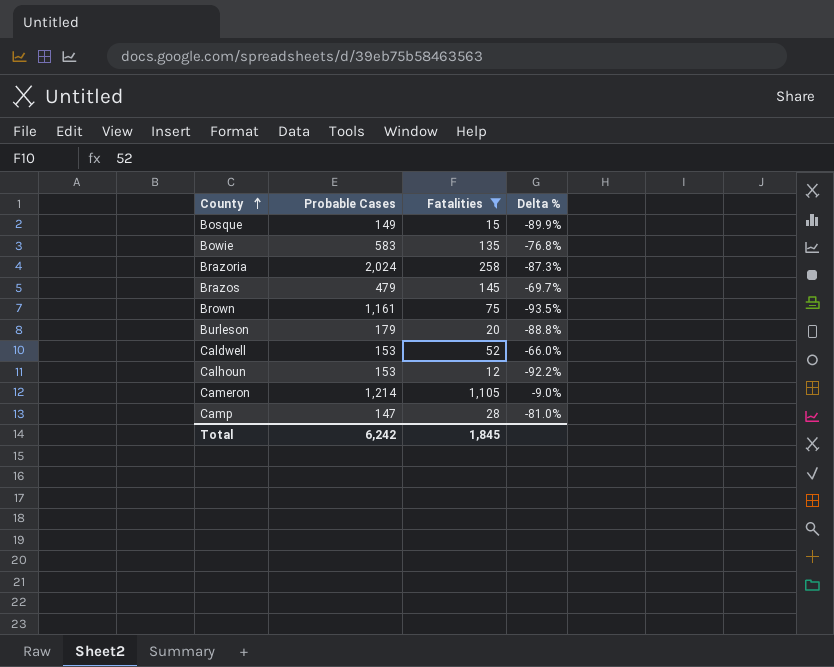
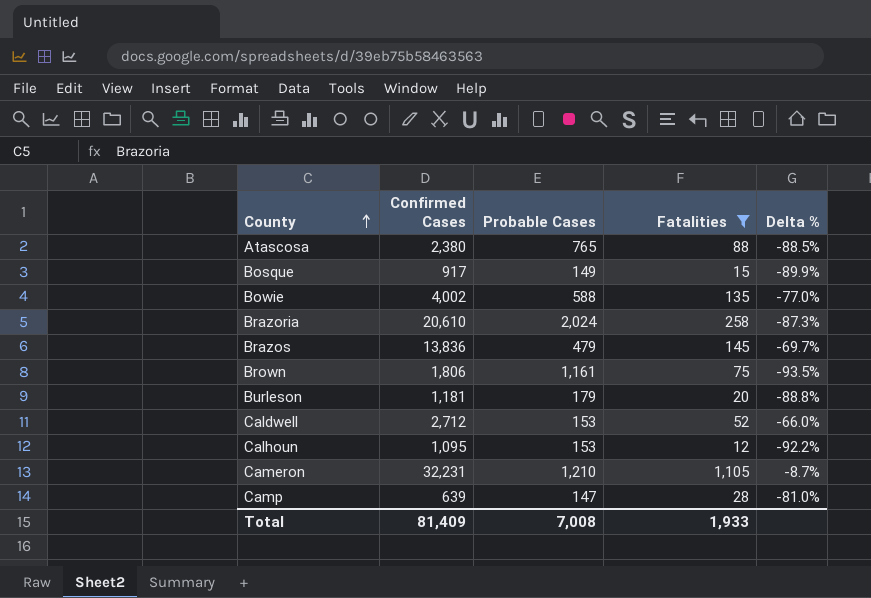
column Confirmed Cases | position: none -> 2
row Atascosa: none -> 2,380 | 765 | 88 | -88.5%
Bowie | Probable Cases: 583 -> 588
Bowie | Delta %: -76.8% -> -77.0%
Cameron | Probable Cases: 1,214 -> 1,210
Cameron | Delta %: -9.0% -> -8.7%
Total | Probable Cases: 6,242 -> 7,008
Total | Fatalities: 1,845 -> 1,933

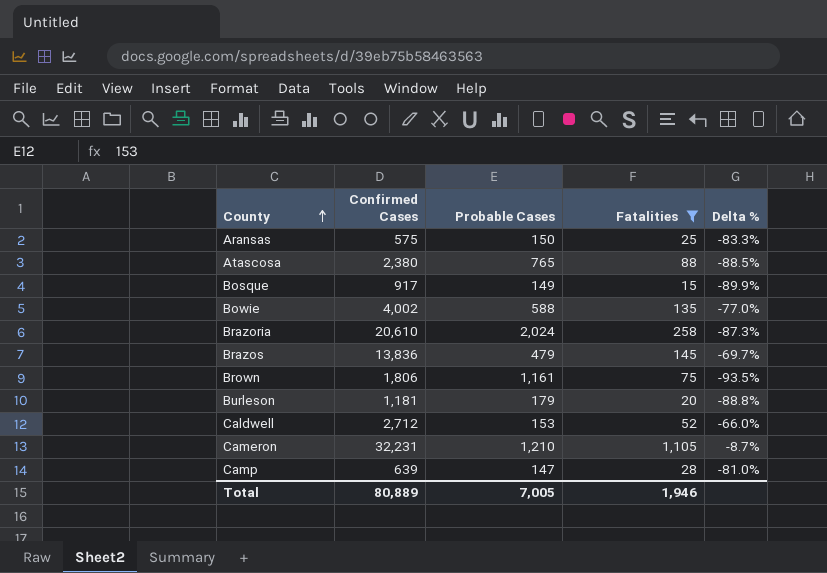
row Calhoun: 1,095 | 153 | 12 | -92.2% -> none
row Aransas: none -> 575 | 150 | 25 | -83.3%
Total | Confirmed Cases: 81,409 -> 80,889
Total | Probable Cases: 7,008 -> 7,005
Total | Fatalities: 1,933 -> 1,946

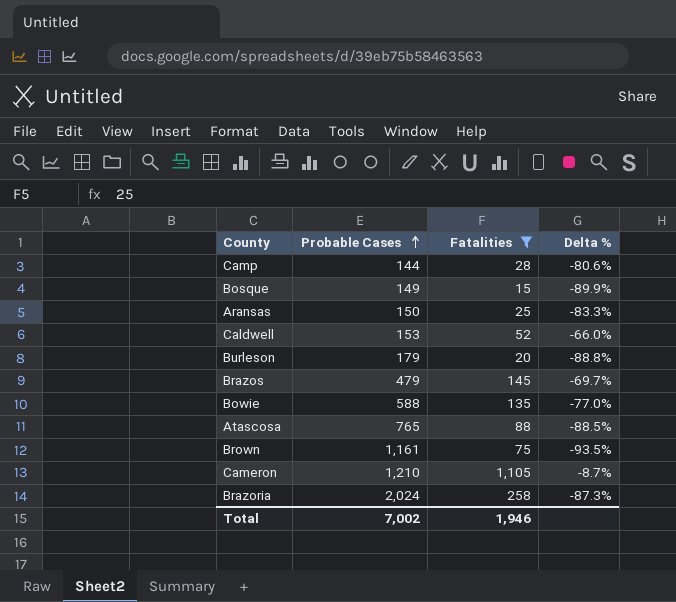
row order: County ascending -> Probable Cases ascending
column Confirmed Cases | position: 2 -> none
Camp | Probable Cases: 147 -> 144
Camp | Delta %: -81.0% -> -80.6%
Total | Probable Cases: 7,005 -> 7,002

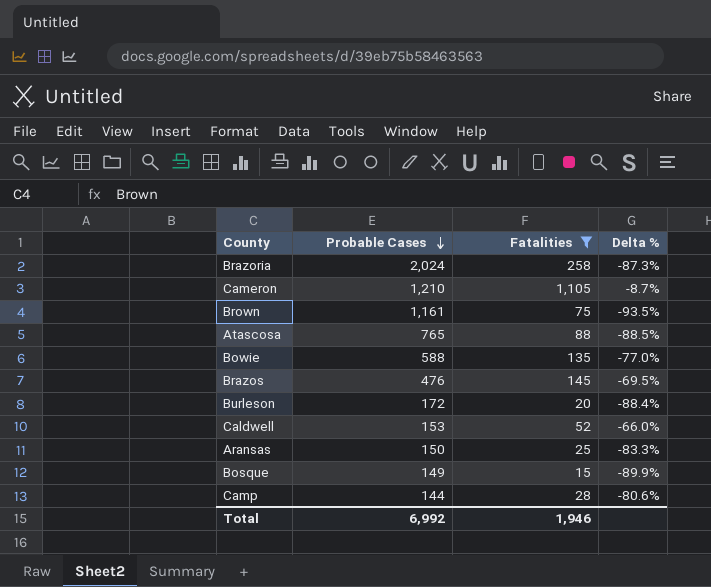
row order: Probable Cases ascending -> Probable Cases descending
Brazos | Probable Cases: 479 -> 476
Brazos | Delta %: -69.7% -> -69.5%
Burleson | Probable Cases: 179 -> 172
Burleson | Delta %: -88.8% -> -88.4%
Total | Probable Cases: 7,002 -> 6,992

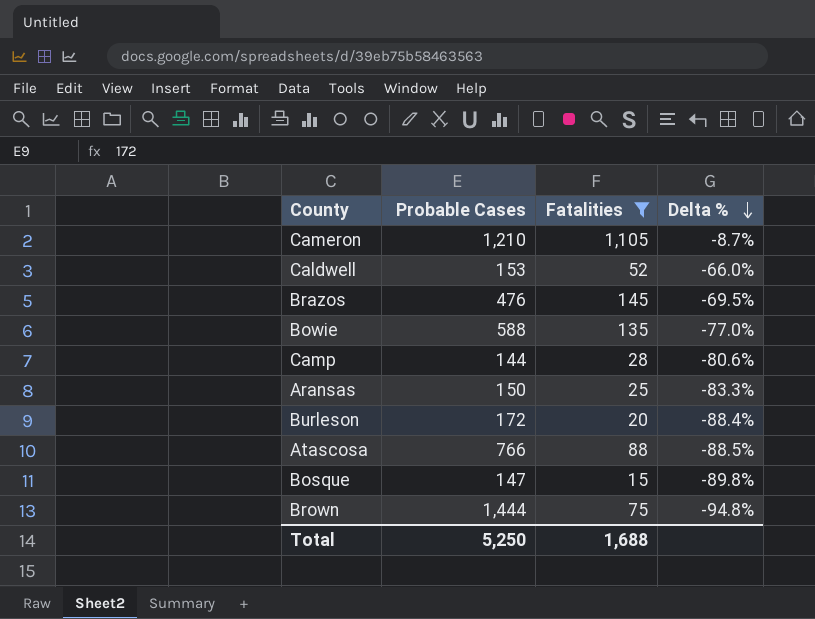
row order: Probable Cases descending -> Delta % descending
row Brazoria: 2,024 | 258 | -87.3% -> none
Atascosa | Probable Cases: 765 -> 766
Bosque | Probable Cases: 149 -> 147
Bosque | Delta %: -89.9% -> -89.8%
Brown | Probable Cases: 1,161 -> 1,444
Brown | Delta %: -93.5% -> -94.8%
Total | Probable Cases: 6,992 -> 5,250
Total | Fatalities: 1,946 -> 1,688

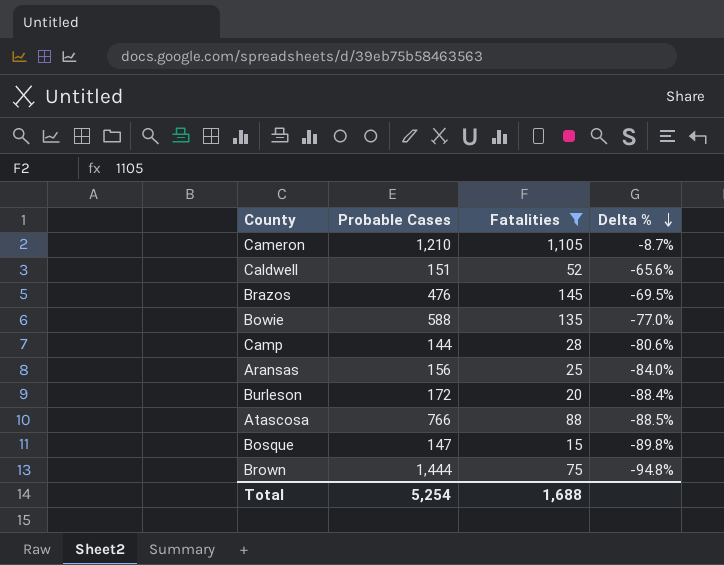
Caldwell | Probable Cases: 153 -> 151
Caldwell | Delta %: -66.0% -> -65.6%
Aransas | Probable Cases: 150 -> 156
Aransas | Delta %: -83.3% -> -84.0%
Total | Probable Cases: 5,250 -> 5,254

——————————

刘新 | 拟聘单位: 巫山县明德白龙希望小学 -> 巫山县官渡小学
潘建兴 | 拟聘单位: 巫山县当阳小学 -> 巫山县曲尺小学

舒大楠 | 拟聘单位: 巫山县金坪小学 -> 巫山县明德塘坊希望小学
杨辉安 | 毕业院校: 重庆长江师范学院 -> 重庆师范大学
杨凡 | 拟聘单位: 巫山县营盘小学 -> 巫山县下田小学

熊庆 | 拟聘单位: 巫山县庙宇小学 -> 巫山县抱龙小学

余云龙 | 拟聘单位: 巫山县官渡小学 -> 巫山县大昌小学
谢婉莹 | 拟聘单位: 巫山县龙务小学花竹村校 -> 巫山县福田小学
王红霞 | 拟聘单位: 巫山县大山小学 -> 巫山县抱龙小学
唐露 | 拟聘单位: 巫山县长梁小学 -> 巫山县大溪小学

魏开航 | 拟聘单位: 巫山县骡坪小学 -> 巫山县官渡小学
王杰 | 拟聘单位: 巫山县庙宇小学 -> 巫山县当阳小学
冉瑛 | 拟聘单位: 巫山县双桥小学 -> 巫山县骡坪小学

——————————

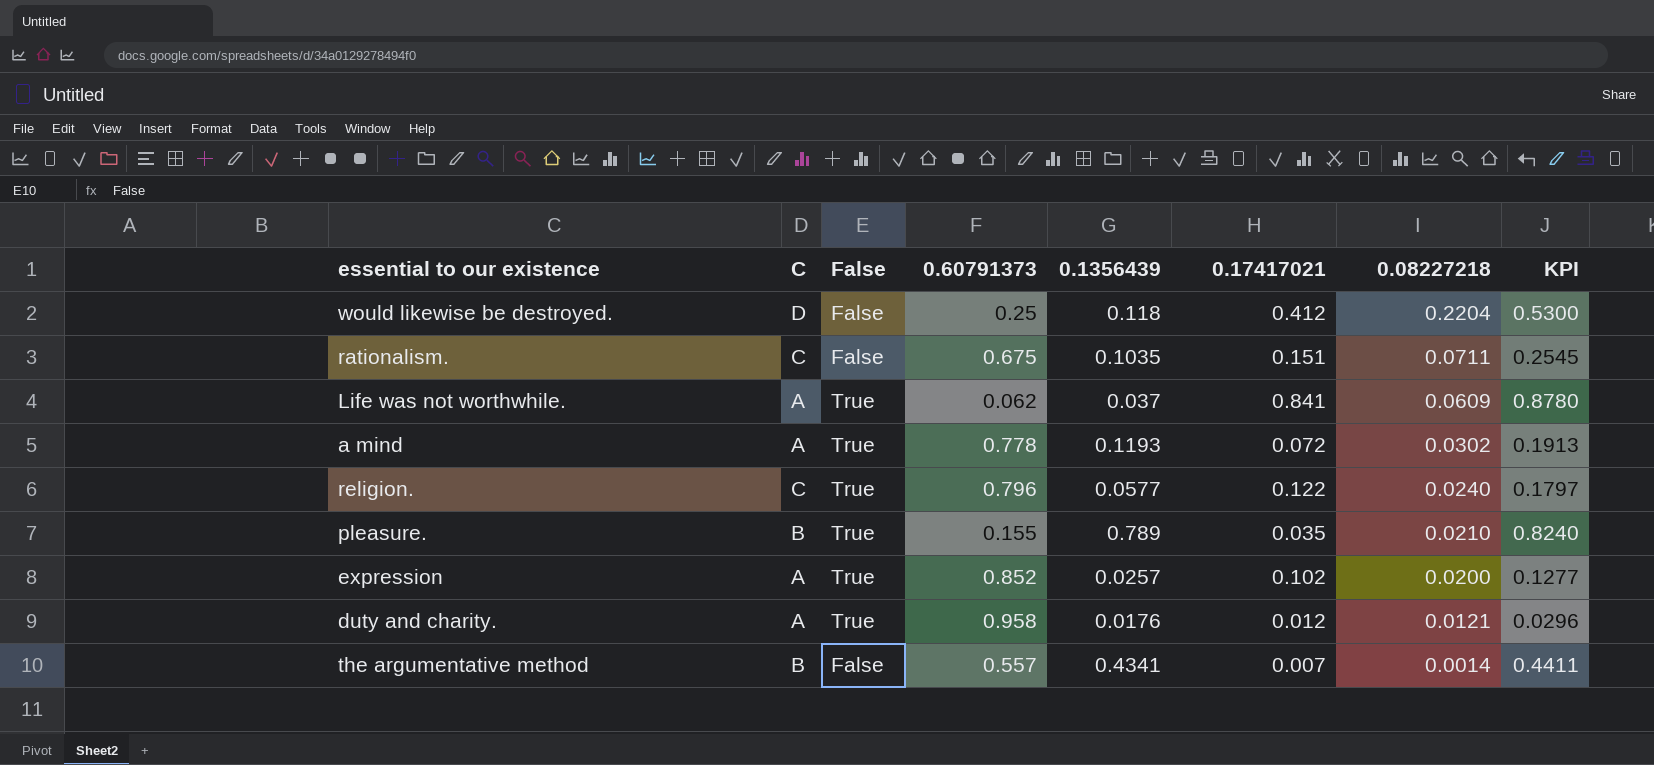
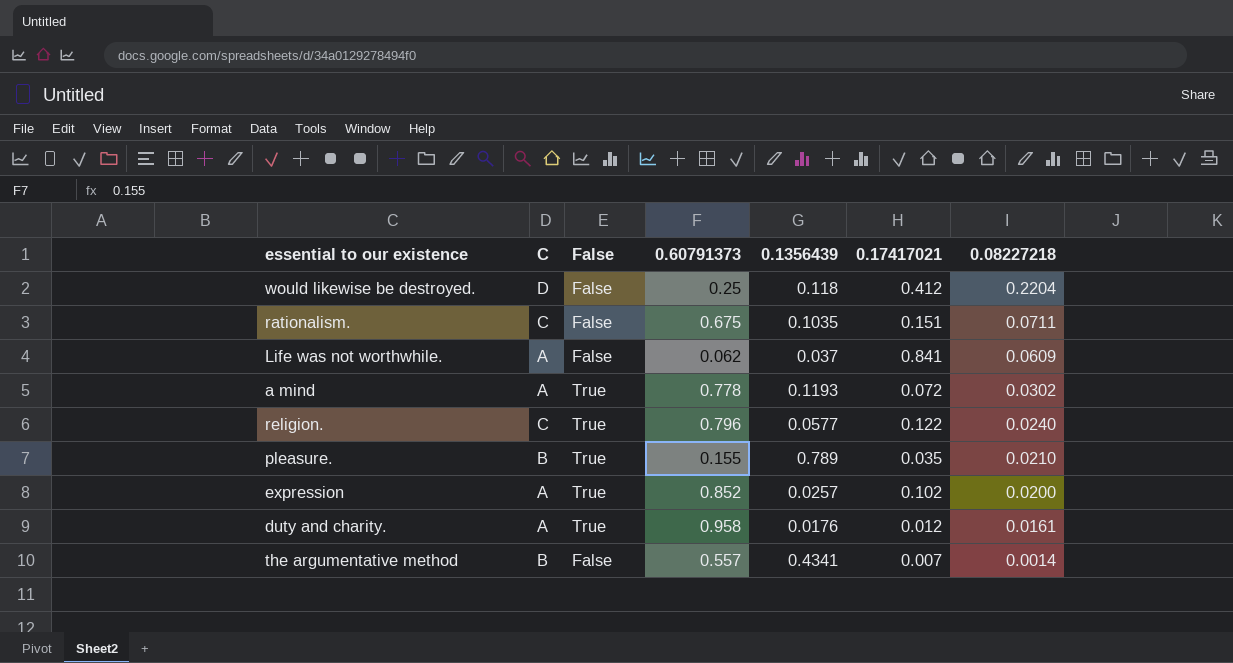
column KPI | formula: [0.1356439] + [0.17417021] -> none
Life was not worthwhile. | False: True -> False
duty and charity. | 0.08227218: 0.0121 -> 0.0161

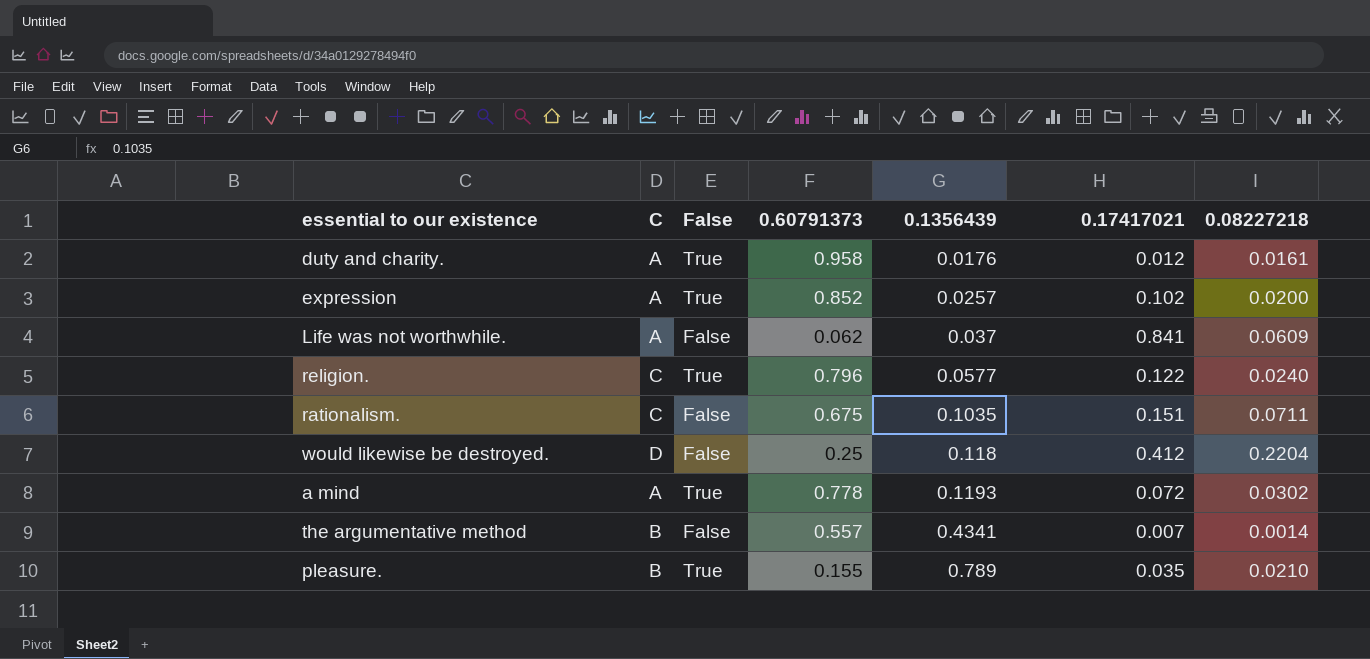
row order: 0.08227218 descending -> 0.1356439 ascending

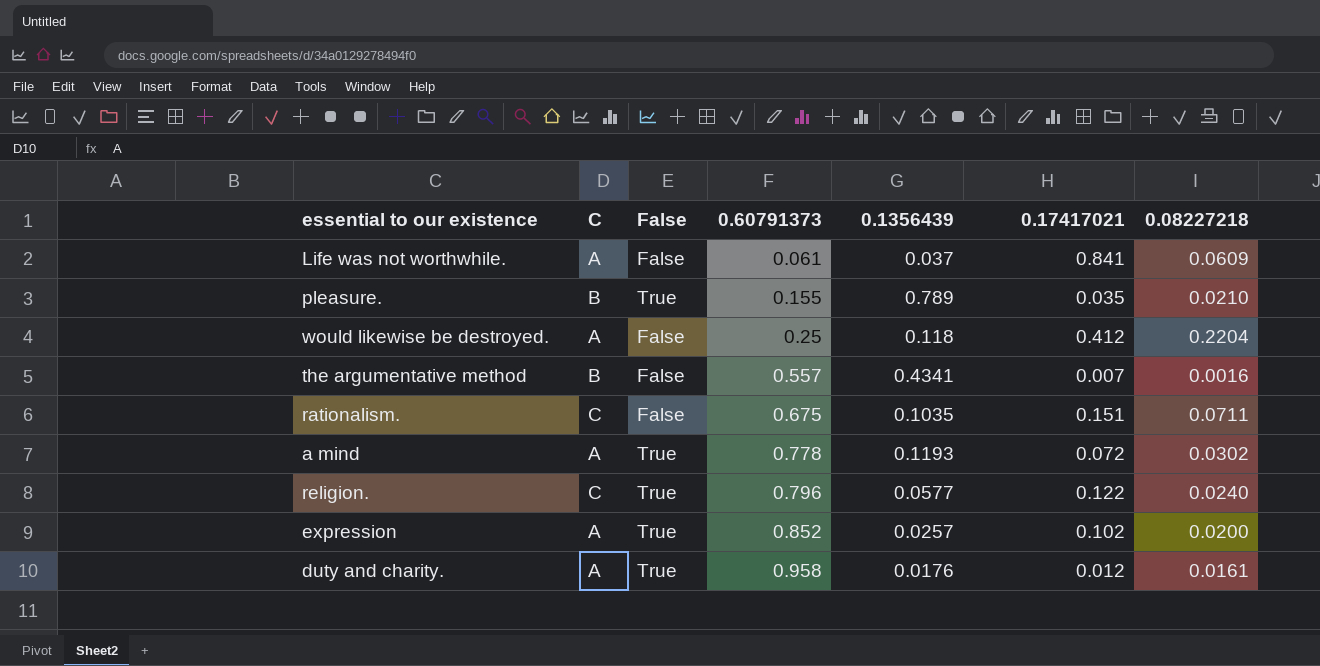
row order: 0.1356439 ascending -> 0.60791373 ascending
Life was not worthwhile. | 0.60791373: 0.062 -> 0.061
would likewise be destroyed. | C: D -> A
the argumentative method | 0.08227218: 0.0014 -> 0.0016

——————————

> Problem details:
Given the listing above, repeat exactly the lines starting at the one with "Life was not worthwhile. | False: True" and ending at the one with "the argumentative method", inclusive, excluding pictures.

> Answer below:
Life was not worthwhile. | False: True -> False
duty and charity. | 0.08227218: 0.0121 -> 0.0161

row order: 0.08227218 descending -> 0.1356439 ascending

row order: 0.1356439 ascending -> 0.60791373 ascending
Life was not worthwhile. | 0.60791373: 0.062 -> 0.061
would likewise be destroyed. | C: D -> A
the argumentative method | 0.08227218: 0.0014 -> 0.0016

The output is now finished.